(Code change snippets)
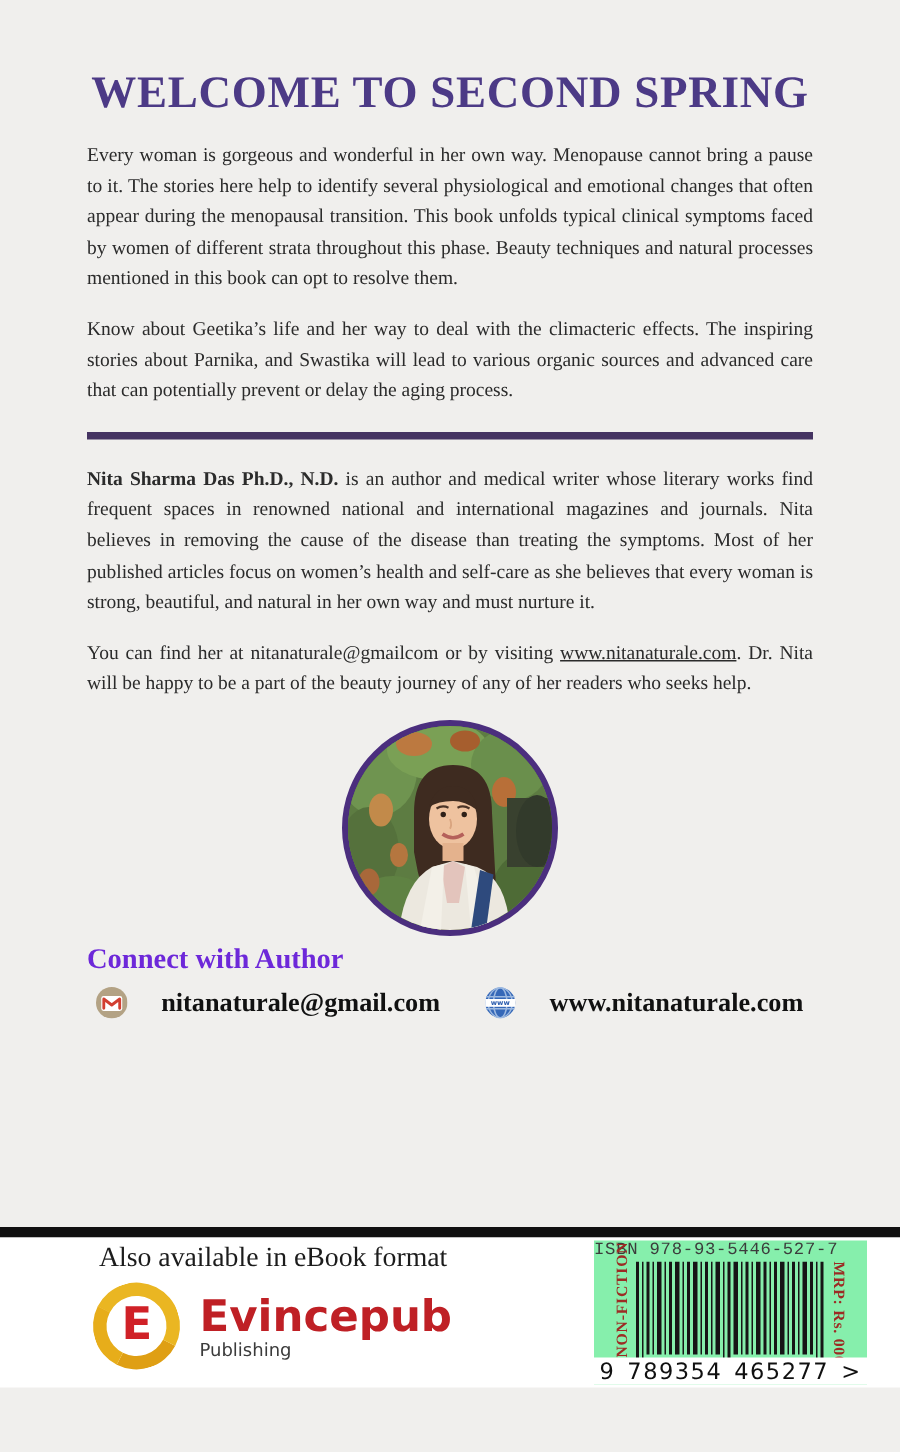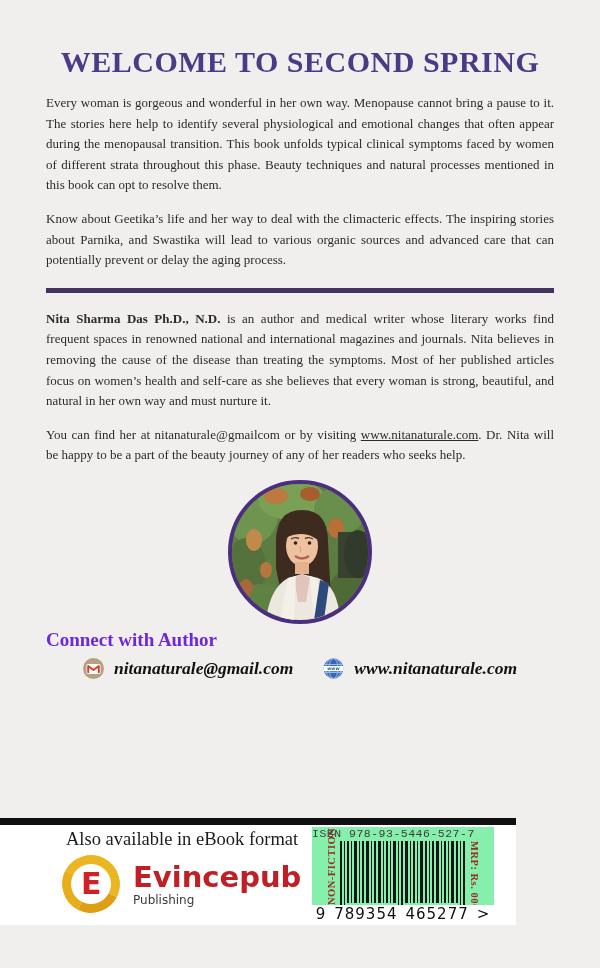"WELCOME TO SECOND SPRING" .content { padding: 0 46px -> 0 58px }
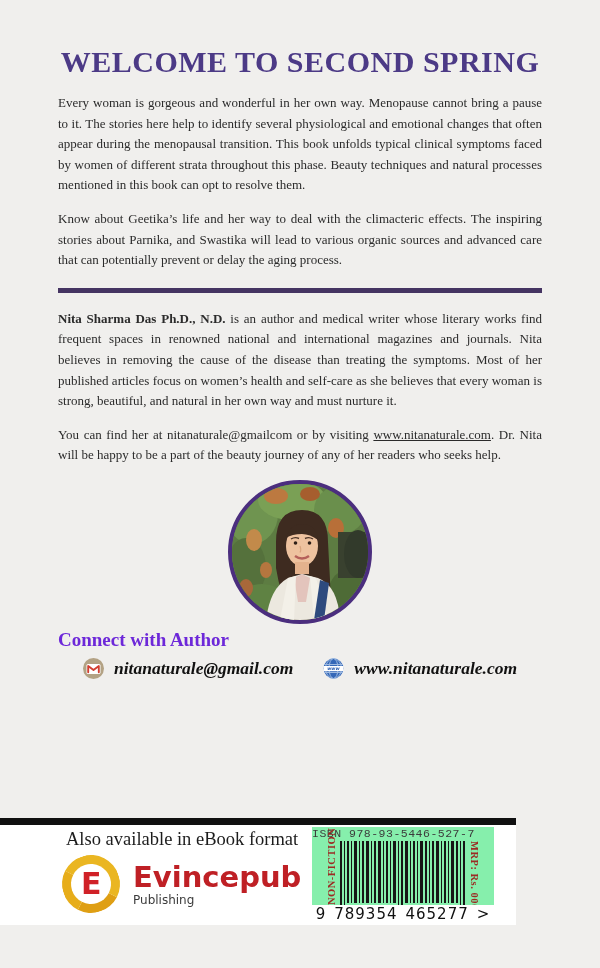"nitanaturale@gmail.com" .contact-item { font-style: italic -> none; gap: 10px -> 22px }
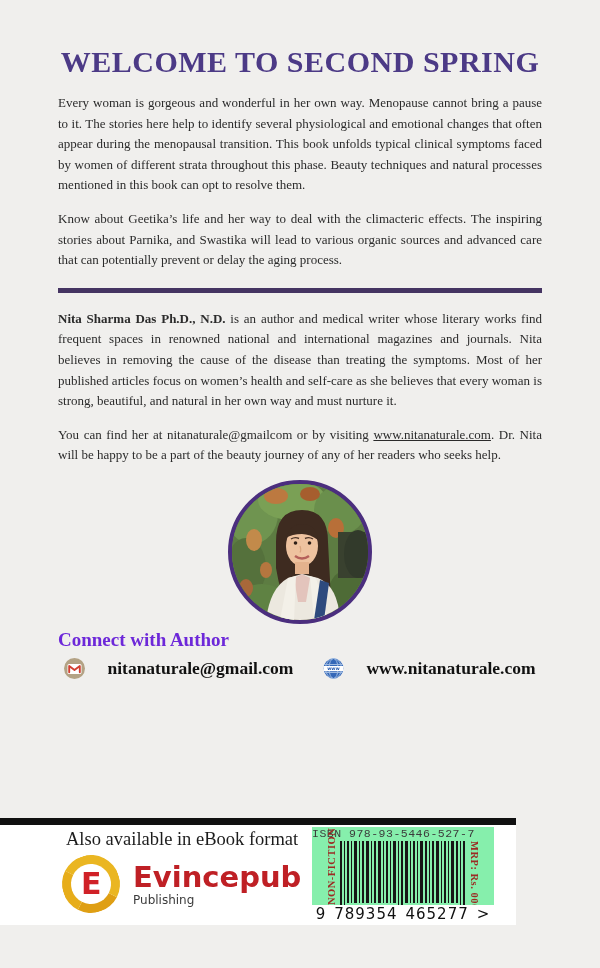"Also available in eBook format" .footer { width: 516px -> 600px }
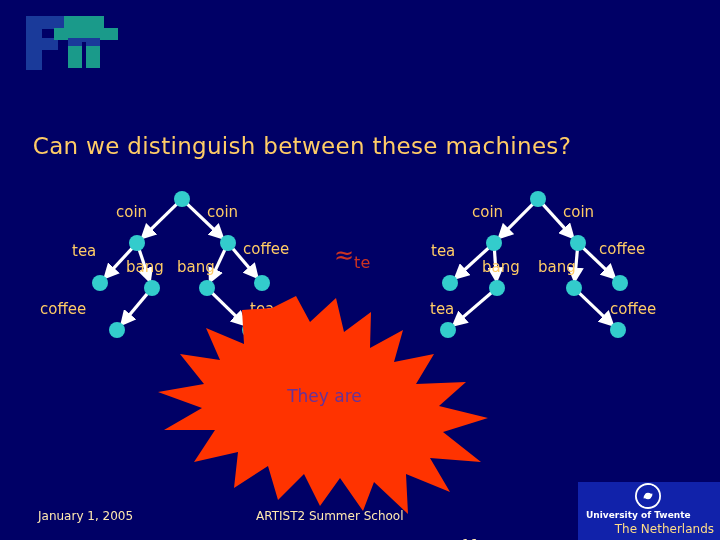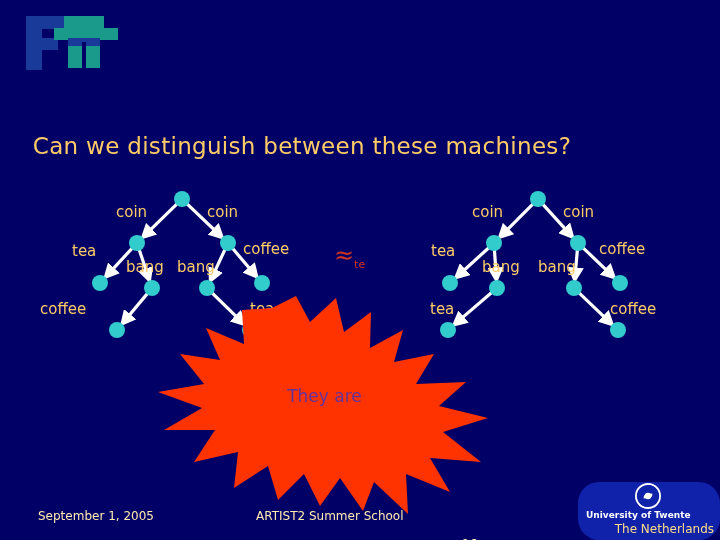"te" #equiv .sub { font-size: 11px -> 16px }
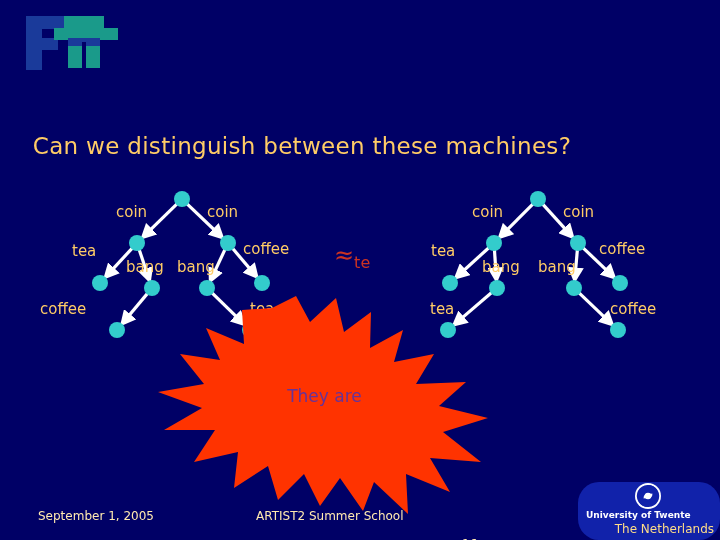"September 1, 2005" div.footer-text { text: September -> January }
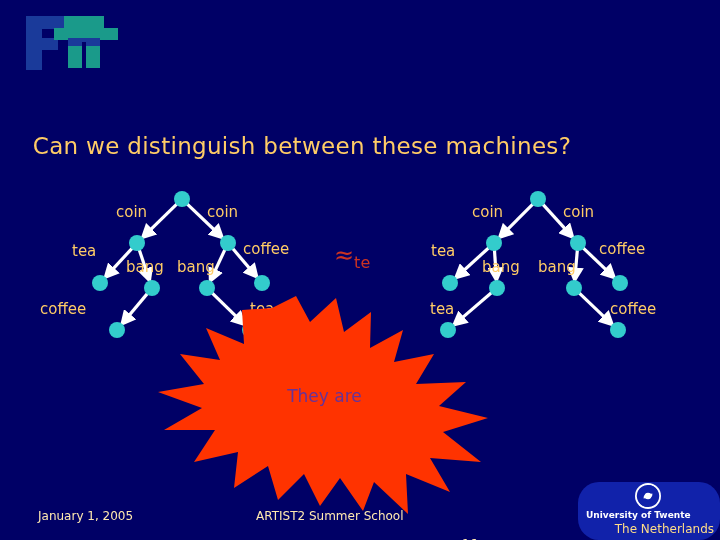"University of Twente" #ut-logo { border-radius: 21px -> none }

Requirement
Would you output only the span of the records above that opens with the line containing "font-style: italic ->" and closes with the line containing "text: September ->", ends included and pictures dropped?

Your solution
"nitanaturale@gmail.com" .contact-item { font-style: italic -> none; gap: 10px -> 22px }
"Also available in eBook format" .footer { width: 516px -> 600px }
"te" #equiv .sub { font-size: 11px -> 16px }
"September 1, 2005" div.footer-text { text: September -> January }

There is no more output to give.